Hallo Claudia,
danke für deine Ausführungen.
"Totvakzin-Impfstoffe bei Sars-Covid 2 zu entwickeln, ist einfach eine Frage des Know-Hows und vor allem eine Glückssache. Man muss einfach viel ausrobieren und kann dann Glück haben, oder ebend in den meisten Fällen auch nicht. (Allgemin sind die Erfolgsaussichten nicht so hoch)."
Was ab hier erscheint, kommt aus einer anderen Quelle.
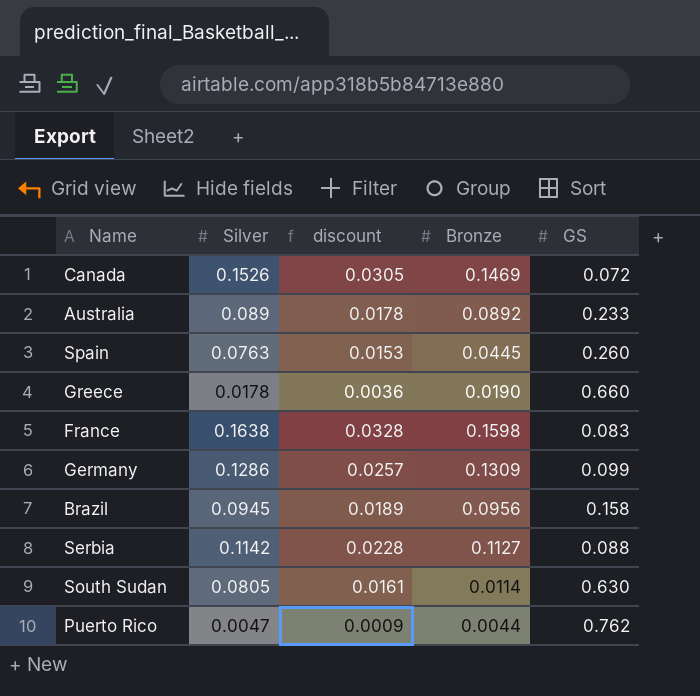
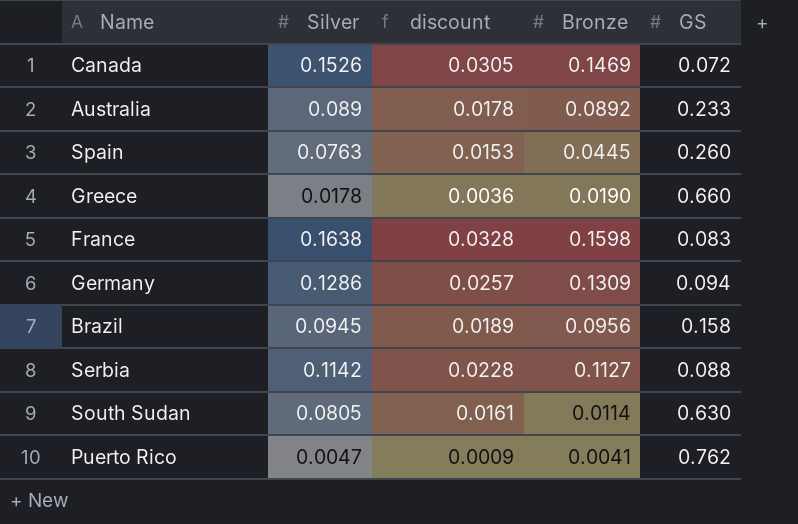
Germany | GS: 0.099 -> 0.094
Puerto Rico | Bronze: 0.0044 -> 0.0041

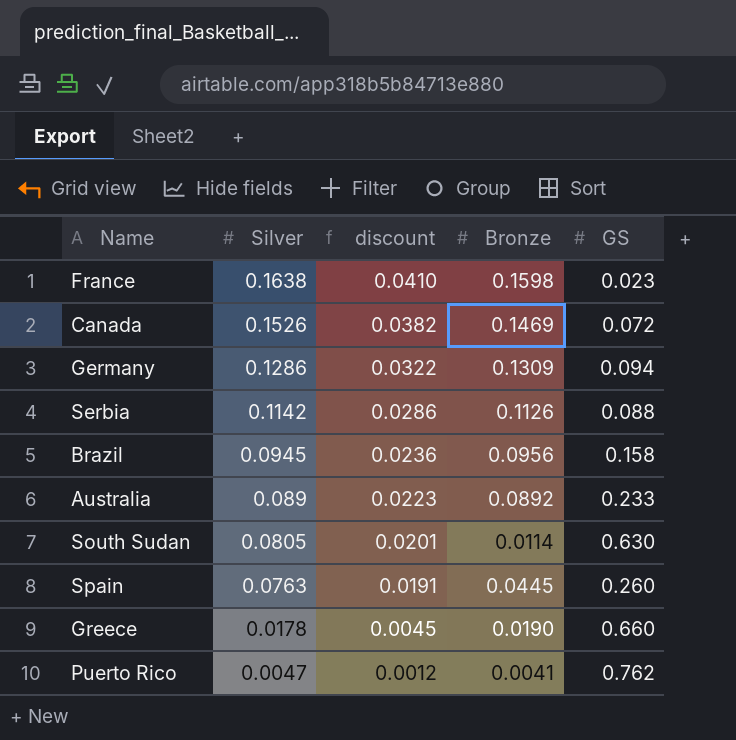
row order: none -> Silver descending
column discount | formula: [Silver] * 0.2 -> [Silver] * 0.25
France | GS: 0.083 -> 0.023
Serbia | Bronze: 0.1127 -> 0.1126

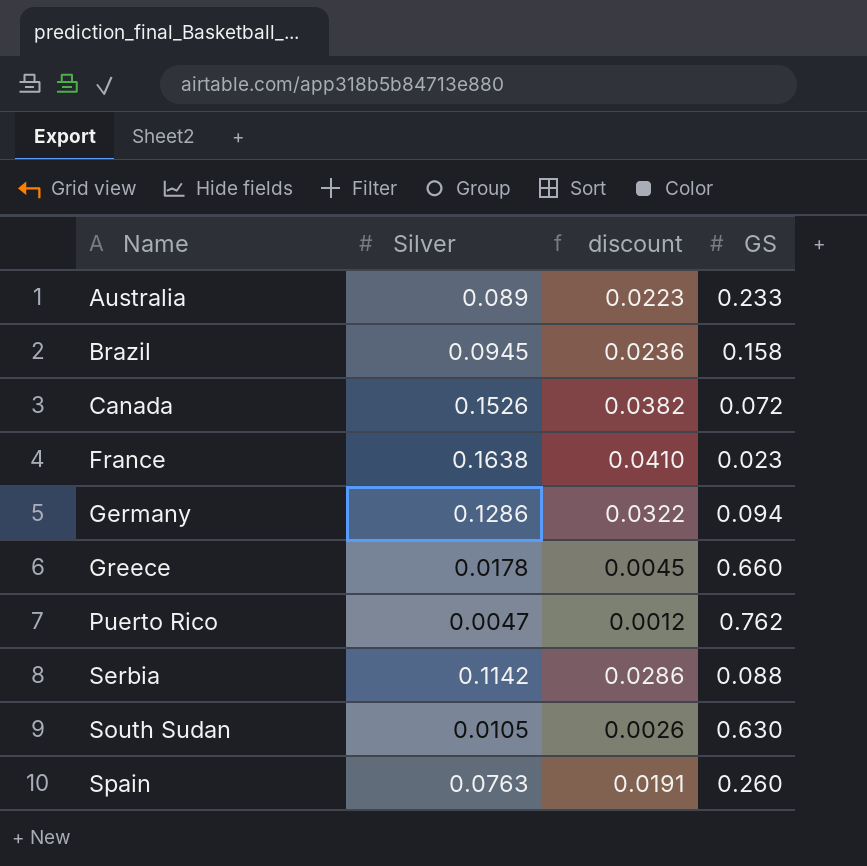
row order: Silver descending -> Name ascending
column Bronze | position: 4 -> none
South Sudan | Silver: 0.0805 -> 0.0105
South Sudan | discount: 0.0201 -> 0.0026

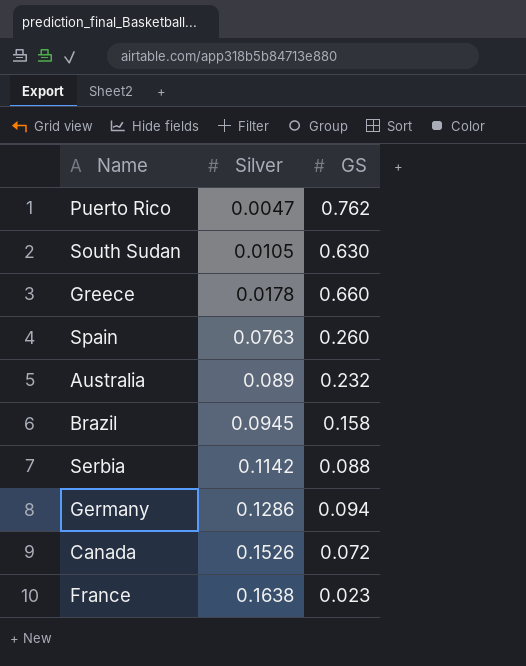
row order: Name ascending -> Silver ascending
column discount | formula: [Silver] * 0.25 -> none
Australia | GS: 0.233 -> 0.232

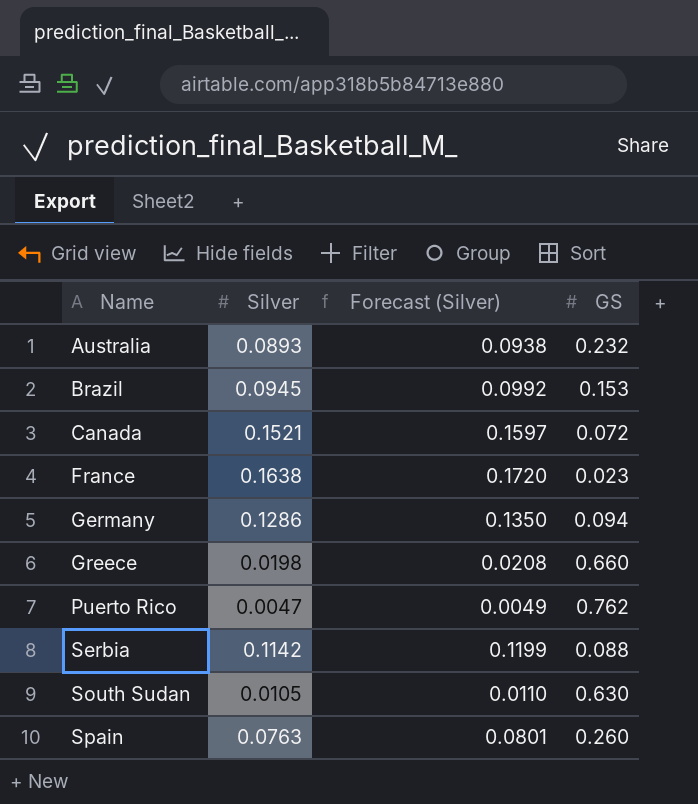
row order: Silver ascending -> Name ascending
column Forecast (Silver) | formula: none -> [Silver] * 1.05
Australia | Silver: 0.089 -> 0.0893
Brazil | GS: 0.158 -> 0.153
Canada | Silver: 0.1526 -> 0.1521
Greece | Silver: 0.0178 -> 0.0198

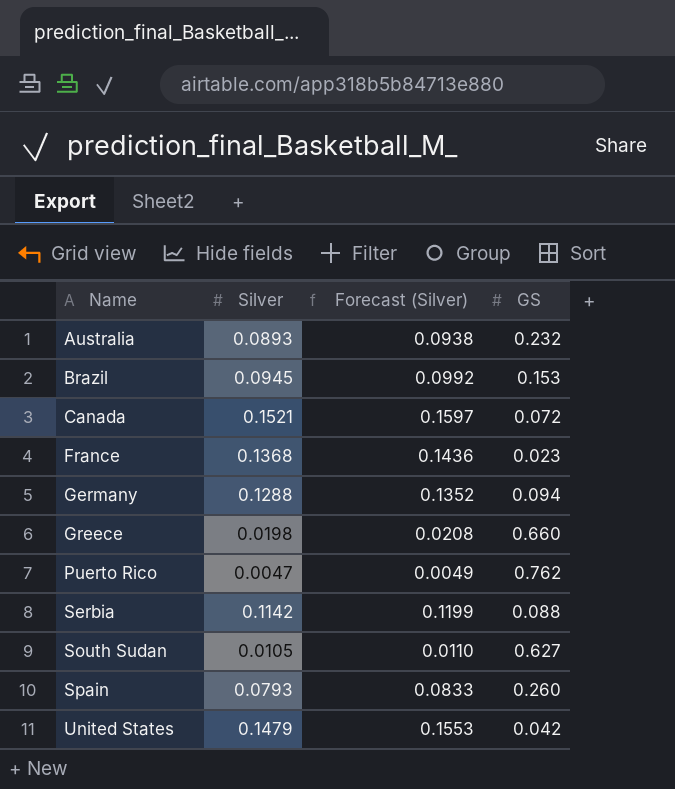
France | Silver: 0.1638 -> 0.1368
France | Forecast (Silver): 0.1720 -> 0.1436
Germany | Silver: 0.1286 -> 0.1288
Germany | Forecast (Silver): 0.1350 -> 0.1352
South Sudan | GS: 0.630 -> 0.627
Spain | Silver: 0.0763 -> 0.0793
Spain | Forecast (Silver): 0.0801 -> 0.0833
row United States: none -> 0.1479 | 0.1553 | 0.042

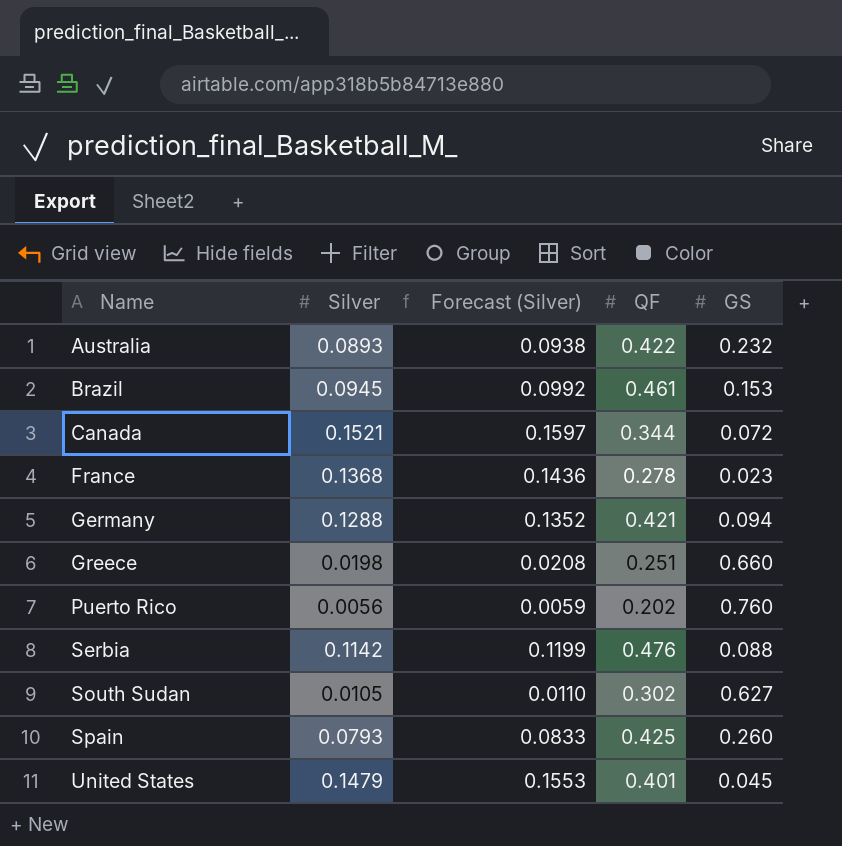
column QF | position: none -> 4
Puerto Rico | Silver: 0.0047 -> 0.0056
Puerto Rico | Forecast (Silver): 0.0049 -> 0.0059
Puerto Rico | GS: 0.762 -> 0.760
United States | GS: 0.042 -> 0.045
Hinzu kommt das Problem, die Viren erst mal in ausreichender Menge zu produzieren. Je nach Virus benötigt man dafür spezielle Wirtszellen, deren in-vitro Kultivierung bisweilen alles andere, als trivial ist. Und dann kann alleine die reine Produktion des Impfstoffs, unabhängig von den Produktionskapazitäten, schon mal ein paar Monate daueren; siehe Grippe-Impfstoffe.
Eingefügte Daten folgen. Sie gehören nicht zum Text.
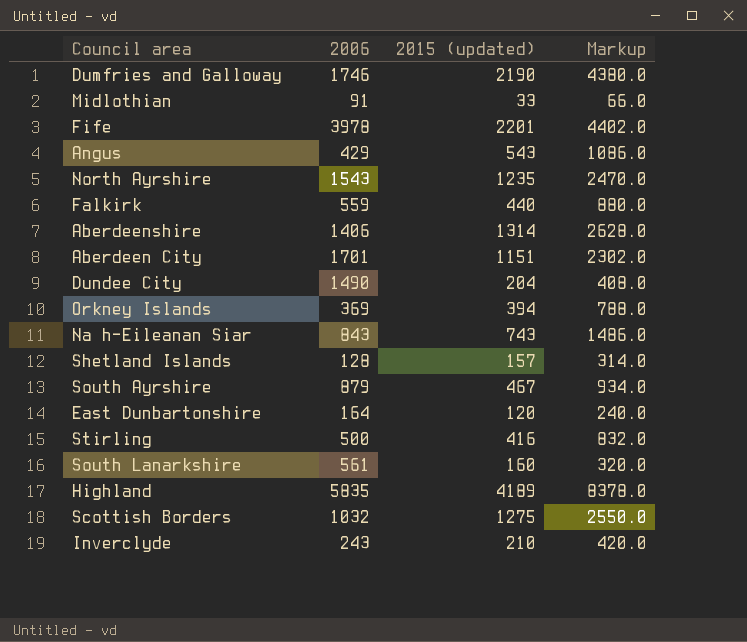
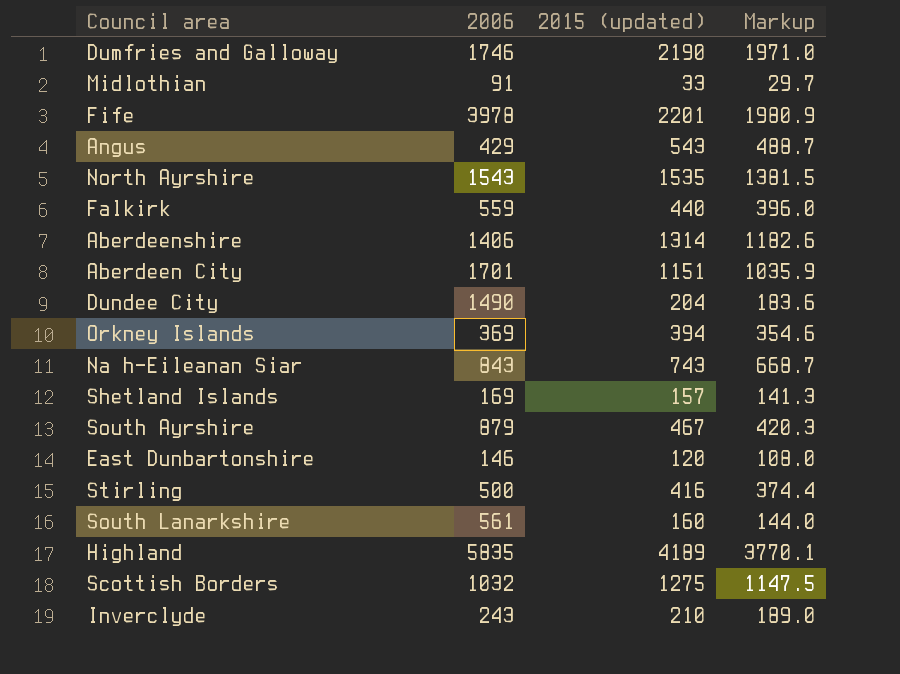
column Markup | formula: [2015 (updated)] * 2 -> [2015 (updated)] * 0.9
North Ayrshire | 2015 (updated): 1235 -> 1535
Shetland Islands | 2006: 128 -> 169
East Dunbartonshire | 2006: 164 -> 146

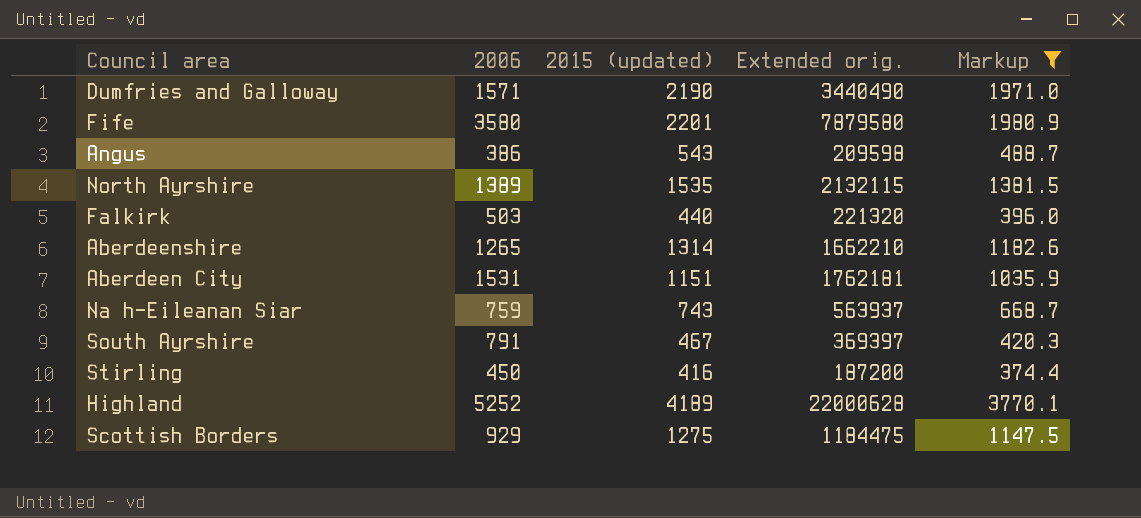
filter: none -> Markup >= 374.4
column Extended orig. | formula: none -> [2006] * [2015 (updated)]
Dumfries and Galloway | 2006: 1746 -> 1571
Fife | 2006: 3978 -> 3580
Angus | 2006: 429 -> 386
North Ayrshire | 2006: 1543 -> 1389
Falkirk | 2006: 559 -> 503
Aberdeenshire | 2006: 1406 -> 1265
Aberdeen City | 2006: 1701 -> 1531
Na h-Eileanan Siar | 2006: 843 -> 759
South Ayrshire | 2006: 879 -> 791
Stirling | 2006: 500 -> 450
Highland | 2006: 5835 -> 5252
Scottish Borders | 2006: 1032 -> 929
Nicht zu vergessen, die Notwendigkeit(!) von oftmals umstrittenen Adjuvantien bei Tot-Impfstoffen (die will ja meist auch keiner).
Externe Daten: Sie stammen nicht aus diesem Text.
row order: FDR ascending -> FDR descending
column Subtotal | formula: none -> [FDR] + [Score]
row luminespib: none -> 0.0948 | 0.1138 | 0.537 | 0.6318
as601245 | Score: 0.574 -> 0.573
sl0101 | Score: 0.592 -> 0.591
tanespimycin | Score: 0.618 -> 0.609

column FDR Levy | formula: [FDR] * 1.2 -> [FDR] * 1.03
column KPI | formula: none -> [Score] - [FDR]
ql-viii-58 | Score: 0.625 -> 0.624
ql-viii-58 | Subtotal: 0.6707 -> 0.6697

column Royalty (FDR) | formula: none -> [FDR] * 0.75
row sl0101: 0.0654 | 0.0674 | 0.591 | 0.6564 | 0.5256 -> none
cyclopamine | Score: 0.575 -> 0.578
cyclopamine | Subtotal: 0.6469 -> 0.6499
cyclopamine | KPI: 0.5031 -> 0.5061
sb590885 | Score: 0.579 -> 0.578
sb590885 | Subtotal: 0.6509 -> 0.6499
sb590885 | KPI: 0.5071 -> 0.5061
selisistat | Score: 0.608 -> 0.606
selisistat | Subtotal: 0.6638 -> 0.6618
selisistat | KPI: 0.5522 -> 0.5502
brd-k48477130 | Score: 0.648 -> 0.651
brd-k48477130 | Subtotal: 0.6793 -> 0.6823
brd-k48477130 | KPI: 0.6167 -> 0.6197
Übrigens, wenn man sich mal die Geschichte der "konventionell" Impfstoffe und ihrer Nebenwirkungen anschaut (auch diese Technologie war anfangs mal neu), trotz ihrer oft mehrjährigen Entwicklungszyklen, muss ich sagen, dass mir die aktuelle mRNA-Impftechnologie im Falle Sars-Cov-2, mit ihren bis jetzt sehr überschaubaren Risiken und Nebenwirkungen, deutlich angenehmer und lieber ist.